Eben Alsberg

alsberg

Bioengineering Faculty

Dr. Eben Alsberg, Ph.D.

Profile

Eben Alsberg, Ph.D., Richard and Loan Hill Professor, is the director of the Alsberg Stem Cell & Engineered Novel Therapeutics (ASCENT) Lab, which is focused on engineering strategies to replace or regenerate damaged or diseased tissues in the body. His lab uses the complex signals that are implicated in tissue morphogenesis, repair, and homeostasis as a template for the development of innovative systems to drive functional tissue regeneration. Some areas of active investigation include engineering new biomaterials and drug delivery vehicles for functional tissue regeneration and cancer therapy, controlling stem cell fate decisions, developing technologies to control the temporal and spatial presentation of signals to regulate cell behavior, understanding the influence of mechanics on cell behavior and tissue formation, therapeutic angiogenesis, organoids and organogenesis, and studying cell-cell interactions.
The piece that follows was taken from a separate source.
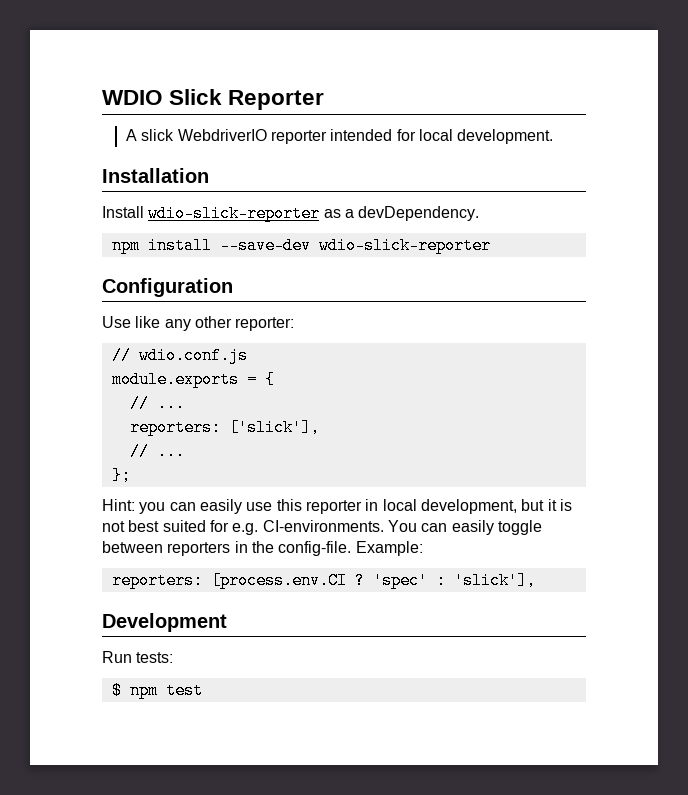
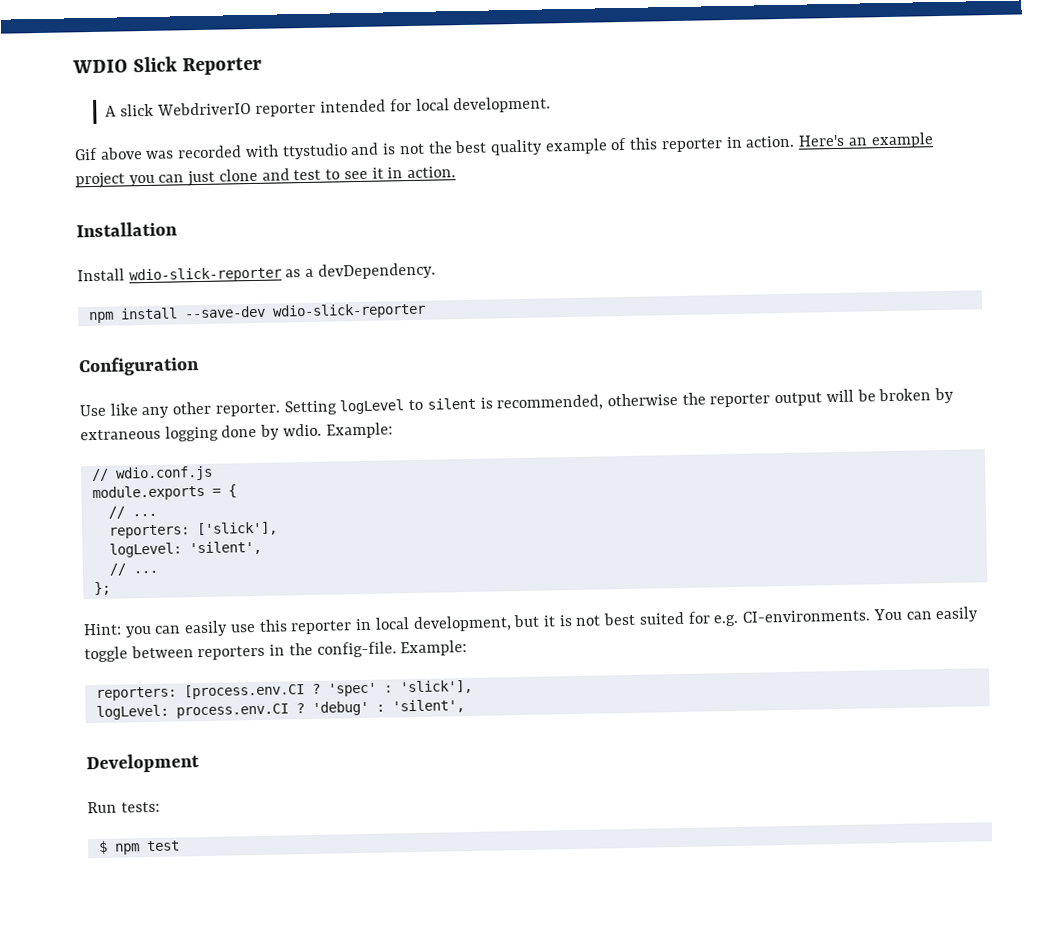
(554, 136) none -> [74,132,934,161] [75,166,456,189] // Gif above was recorded with ttystudio and is not the best quality example of this reporter in action. Here's an example project you can just clone and test to see it in action.
[235,317,295,331] reporter: -> [214,387,955,417] [80,422,393,442] reporter. Setting logLevel to silent is recommended, otherwise the reporter output will be broken by extraneous logging done by wdio. Example:
(320, 427) none -> [108,540,262,558] // logLevel: 'silent',
(536, 580) none -> [95,699,465,721] // logLevel: process.env.CI ? 'debug' : 'silent',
Alsberg has been a pioneer in the tissue engineering and biomaterials research community, with more than 125 peer-reviewed articles published since 1999,and 25 patents pended or granted. He has also received many academic honors and awards, including being elected into the American Institute for Medical and Biological Engineering College of Fellows, the UIC President’s Distinguished Hire award, the Ellison Medical Foundation New Scholar in Aging Award, and the Crain’s Cleveland Business 2009 Forty Under 40 Award.

Description

Our laboratory focuses on engineering functional biologic replacements to repair damaged or diseased tissues in the body. We use the complex signals that are implicated in tissue morphogenesis, repair, and homeostasis as a template for the development of innovative biomaterials for tissue regeneration. Through the precise temporal and spatial presentation of soluble bioactive factors, mechanical forces, and biomaterial physical and biochemical properties, we aspire to create microenvironments that regulate cell gene expression and new tissue formation. Some areas of active investigation include controlling stem cell differentiation, delivering bioactive factors sequentially, developing spatially patterned constructs, understanding cell-cell interactions, and determining mechanical influences on cell function.